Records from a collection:
%%
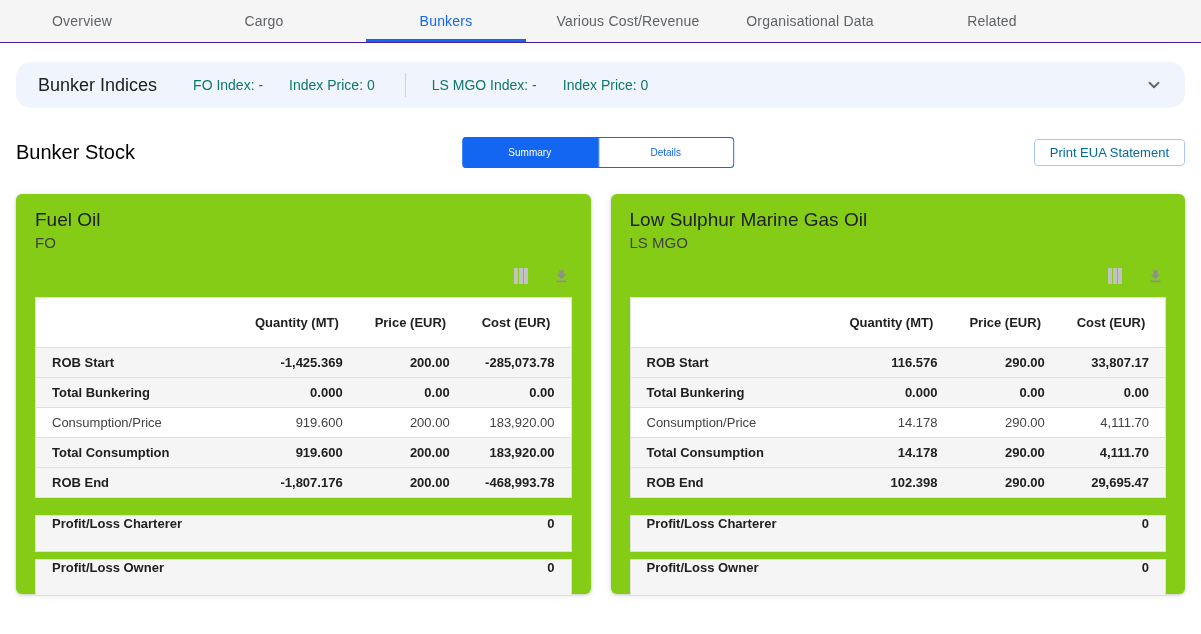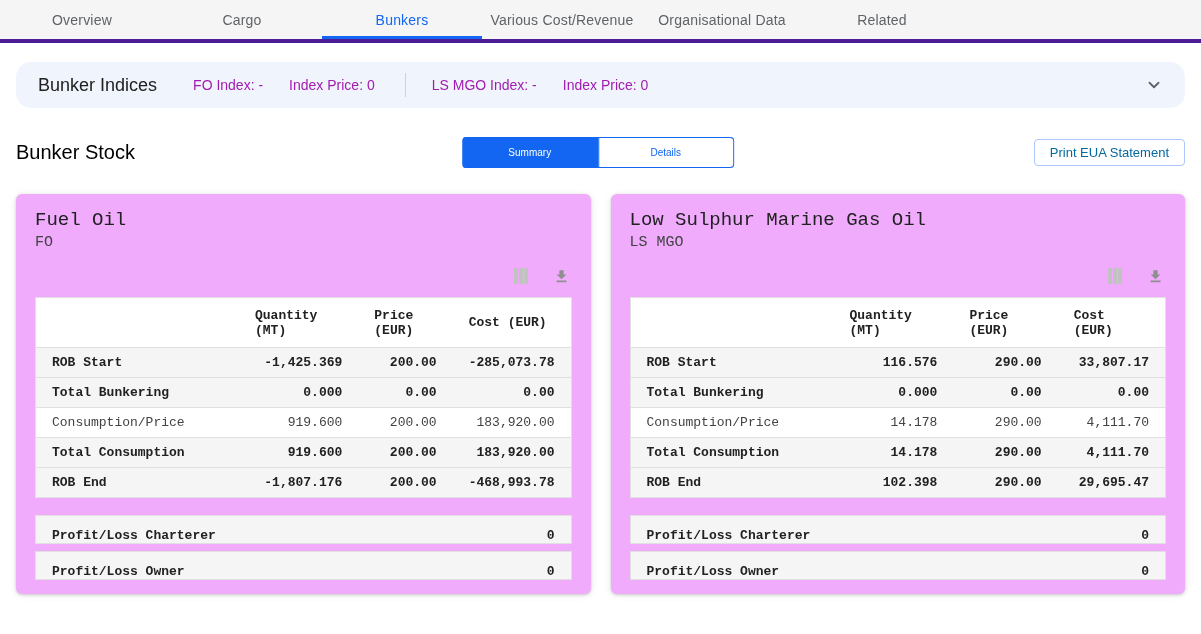--- a/index.html
+++ b/index.html
@@ -7,8 +7,8 @@
               font-family:"Liberation Sans", sans-serif; color:#212121; overflow:hidden; }
 
   
-  .tabbar { height:43px; background:#f5f5f5; border-bottom:4px solid #4c1d95;
-            display:flex; align-items:stretch; padding-left:2px; }
+  .tabbar { height:43px; background:#f5f5f5; border-bottom:1px solid #4c1d95;
+            display:flex; align-items:stretch; padding-left:2px;gap:22px; }
   .tab { width:160px; display:flex; align-items:center; justify-content:center;
          font-size:14px; color:#5f6368; cursor:pointer; position:relative; letter-spacing:.2px; }
   .tab.active { color:#1266f1; }

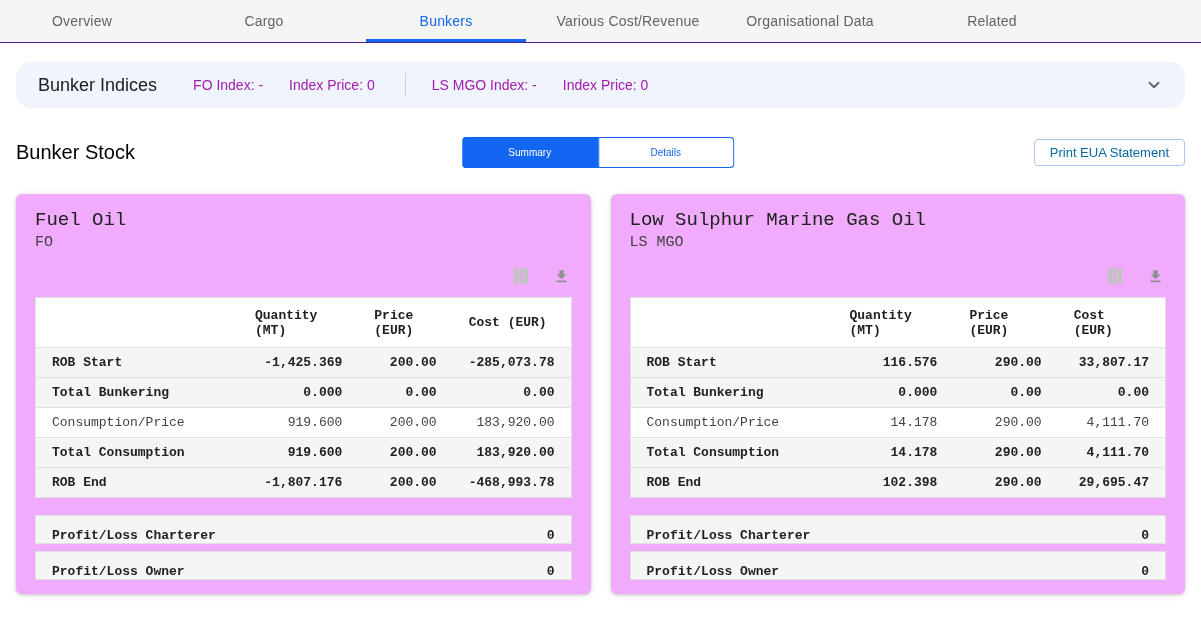--- a/index.html
+++ b/index.html
@@ -18,7 +18,7 @@
   .indices { margin:19px 16px 0 16px; height:46px; background:#f0f4fc; border-radius:15px;
              display:flex; align-items:center; padding:0 22px; }
   .indices-title { font-size:18px; color:#212121; margin-right:36px; }
-  .indices-item { font-size:14px; color:#a21caf; margin-right:26px; white-space:nowrap; }
+  .indices-item { font-size:14px; color:#0f766e; margin-right:26px; white-space:nowrap; }
   .indices-divider { width:1px; height:24px; background:#ccd2de; margin:0 26px 0 4px; }
   .indices-chevron { margin-left:auto; width:18px; height:18px; cursor:pointer; display:flex; align-items:center; }
 

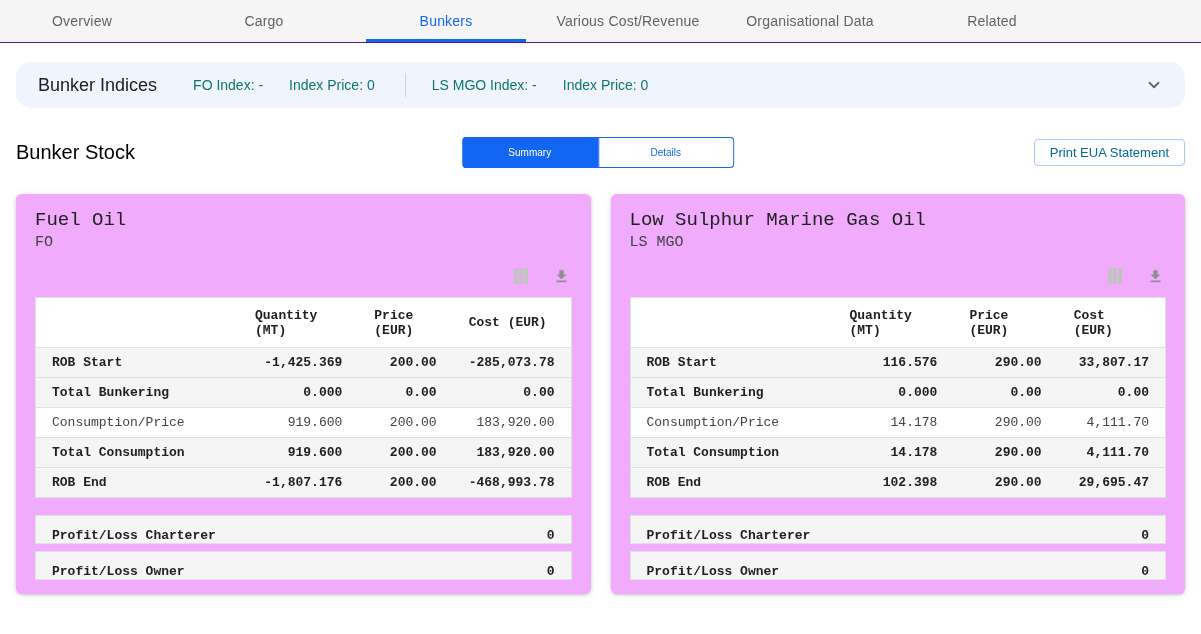--- a/index.html
+++ b/index.html
@@ -38,9 +38,9 @@
 
   
   .cards { display:flex; gap:20px; margin:26px 16px 0 16px; }
-  .card { flex:1; background:#f0abfc; border-radius:6px;
+  .card { flex:1; background:#84cc16; border-radius:6px;
           box-shadow:0 1px 3px rgba(0,0,0,.18), 0 1px 8px rgba(0,0,0,.08);
-          padding:15px 19px 20px 19px; height:400px;font-family:Liberation Mono, monospace; }
+          padding:15px 19px 20px 19px; height:400px; }
   .card-title { font-size:19px; color:#212121; }
   .card-subtitle { font-size:15px; color:#424242; margin-top:3px; }
   .card-actions { display:flex; justify-content:flex-end; align-items:center; gap:24px;

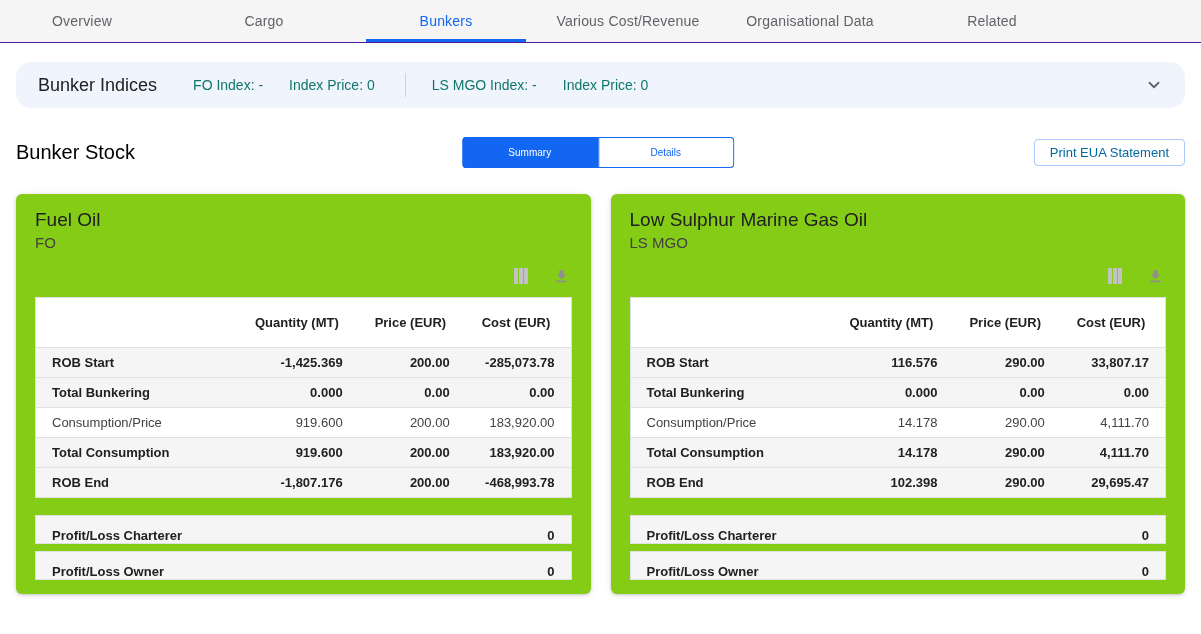--- a/index.html
+++ b/index.html
@@ -59,8 +59,8 @@
   tr.row-strong td { background:#f5f5f5; font-weight:bold; color:#212121; }
   tr.row-normal td:first-child { color:#424242; }
 
-  .pl-box { margin-top:17px; height:29px; background:#f5f5f5; border:1px solid #e0e0e0;
-            display:flex; align-items:flex-end; justify-content:space-between; padding:0 16px;
+  .pl-box { margin-top:17px; height:37px; background:#f5f5f5; border:1px solid #e0e0e0;
+            display:flex; align-items:flex-start; justify-content:space-between; padding:0 16px;
             font-size:13px; font-weight:bold; color:#212121; }
   .pl-box + .pl-box { margin-top:7px; }
 </style>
%%
• **Work task**
Each entry, start to finish, goes into your copy exactly; the pictures stay out.

• **Completed exercise**
--- a/index.html
+++ b/index.html
@@ -7,8 +7,8 @@
               font-family:"Liberation Sans", sans-serif; color:#212121; overflow:hidden; }
 
   
-  .tabbar { height:43px; background:#f5f5f5; border-bottom:4px solid #4c1d95;
-            display:flex; align-items:stretch; padding-left:2px; }
+  .tabbar { height:43px; background:#f5f5f5; border-bottom:1px solid #4c1d95;
+            display:flex; align-items:stretch; padding-left:2px;gap:22px; }
   .tab { width:160px; display:flex; align-items:center; justify-content:center;
          font-size:14px; color:#5f6368; cursor:pointer; position:relative; letter-spacing:.2px; }
   .tab.active { color:#1266f1; }

--- a/index.html
+++ b/index.html
@@ -18,7 +18,7 @@
   .indices { margin:19px 16px 0 16px; height:46px; background:#f0f4fc; border-radius:15px;
              display:flex; align-items:center; padding:0 22px; }
   .indices-title { font-size:18px; color:#212121; margin-right:36px; }
-  .indices-item { font-size:14px; color:#a21caf; margin-right:26px; white-space:nowrap; }
+  .indices-item { font-size:14px; color:#0f766e; margin-right:26px; white-space:nowrap; }
   .indices-divider { width:1px; height:24px; background:#ccd2de; margin:0 26px 0 4px; }
   .indices-chevron { margin-left:auto; width:18px; height:18px; cursor:pointer; display:flex; align-items:center; }
 

--- a/index.html
+++ b/index.html
@@ -38,9 +38,9 @@
 
   
   .cards { display:flex; gap:20px; margin:26px 16px 0 16px; }
-  .card { flex:1; background:#f0abfc; border-radius:6px;
+  .card { flex:1; background:#84cc16; border-radius:6px;
           box-shadow:0 1px 3px rgba(0,0,0,.18), 0 1px 8px rgba(0,0,0,.08);
-          padding:15px 19px 20px 19px; height:400px;font-family:Liberation Mono, monospace; }
+          padding:15px 19px 20px 19px; height:400px; }
   .card-title { font-size:19px; color:#212121; }
   .card-subtitle { font-size:15px; color:#424242; margin-top:3px; }
   .card-actions { display:flex; justify-content:flex-end; align-items:center; gap:24px;

--- a/index.html
+++ b/index.html
@@ -59,8 +59,8 @@
   tr.row-strong td { background:#f5f5f5; font-weight:bold; color:#212121; }
   tr.row-normal td:first-child { color:#424242; }
 
-  .pl-box { margin-top:17px; height:29px; background:#f5f5f5; border:1px solid #e0e0e0;
-            display:flex; align-items:flex-end; justify-content:space-between; padding:0 16px;
+  .pl-box { margin-top:17px; height:37px; background:#f5f5f5; border:1px solid #e0e0e0;
+            display:flex; align-items:flex-start; justify-content:space-between; padding:0 16px;
             font-size:13px; font-weight:bold; color:#212121; }
   .pl-box + .pl-box { margin-top:7px; }
 </style>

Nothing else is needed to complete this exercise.